Required work: Which of the lines below contain the string "customer"? Copy each one.

Dataset content:
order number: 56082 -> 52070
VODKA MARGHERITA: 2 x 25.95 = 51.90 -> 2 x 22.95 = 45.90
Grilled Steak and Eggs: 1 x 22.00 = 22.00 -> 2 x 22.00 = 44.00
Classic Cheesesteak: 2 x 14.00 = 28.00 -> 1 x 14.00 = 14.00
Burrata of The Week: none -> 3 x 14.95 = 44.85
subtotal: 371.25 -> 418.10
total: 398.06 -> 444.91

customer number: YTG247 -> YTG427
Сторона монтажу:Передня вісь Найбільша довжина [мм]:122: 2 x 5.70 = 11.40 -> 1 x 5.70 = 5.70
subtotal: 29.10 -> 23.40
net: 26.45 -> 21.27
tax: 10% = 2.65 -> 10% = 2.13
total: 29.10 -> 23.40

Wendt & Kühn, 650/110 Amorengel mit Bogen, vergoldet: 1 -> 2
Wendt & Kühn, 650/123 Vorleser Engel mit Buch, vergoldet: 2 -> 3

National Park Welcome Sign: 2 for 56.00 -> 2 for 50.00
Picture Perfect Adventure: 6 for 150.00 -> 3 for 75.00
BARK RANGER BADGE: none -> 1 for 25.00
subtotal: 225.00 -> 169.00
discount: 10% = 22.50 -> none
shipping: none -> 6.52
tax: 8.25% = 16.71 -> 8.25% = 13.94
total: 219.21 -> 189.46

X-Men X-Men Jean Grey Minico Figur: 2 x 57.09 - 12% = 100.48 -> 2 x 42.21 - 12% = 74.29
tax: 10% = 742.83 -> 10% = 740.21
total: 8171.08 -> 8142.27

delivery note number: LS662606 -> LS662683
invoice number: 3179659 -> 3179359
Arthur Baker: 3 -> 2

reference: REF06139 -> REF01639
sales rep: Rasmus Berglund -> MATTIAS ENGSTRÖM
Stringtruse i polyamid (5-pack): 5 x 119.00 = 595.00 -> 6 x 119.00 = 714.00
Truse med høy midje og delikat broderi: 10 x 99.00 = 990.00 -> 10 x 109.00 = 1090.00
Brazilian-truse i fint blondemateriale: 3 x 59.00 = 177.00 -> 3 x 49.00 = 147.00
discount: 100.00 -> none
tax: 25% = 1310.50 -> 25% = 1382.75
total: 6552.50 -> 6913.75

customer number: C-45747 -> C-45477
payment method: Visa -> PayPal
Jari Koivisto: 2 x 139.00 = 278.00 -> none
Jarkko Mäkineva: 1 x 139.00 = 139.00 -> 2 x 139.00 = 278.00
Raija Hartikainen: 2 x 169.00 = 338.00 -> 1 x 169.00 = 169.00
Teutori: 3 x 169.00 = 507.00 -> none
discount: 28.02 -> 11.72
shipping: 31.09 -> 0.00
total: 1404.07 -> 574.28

Task solution:
customer number: YTG247 -> YTG427
customer number: C-45747 -> C-45477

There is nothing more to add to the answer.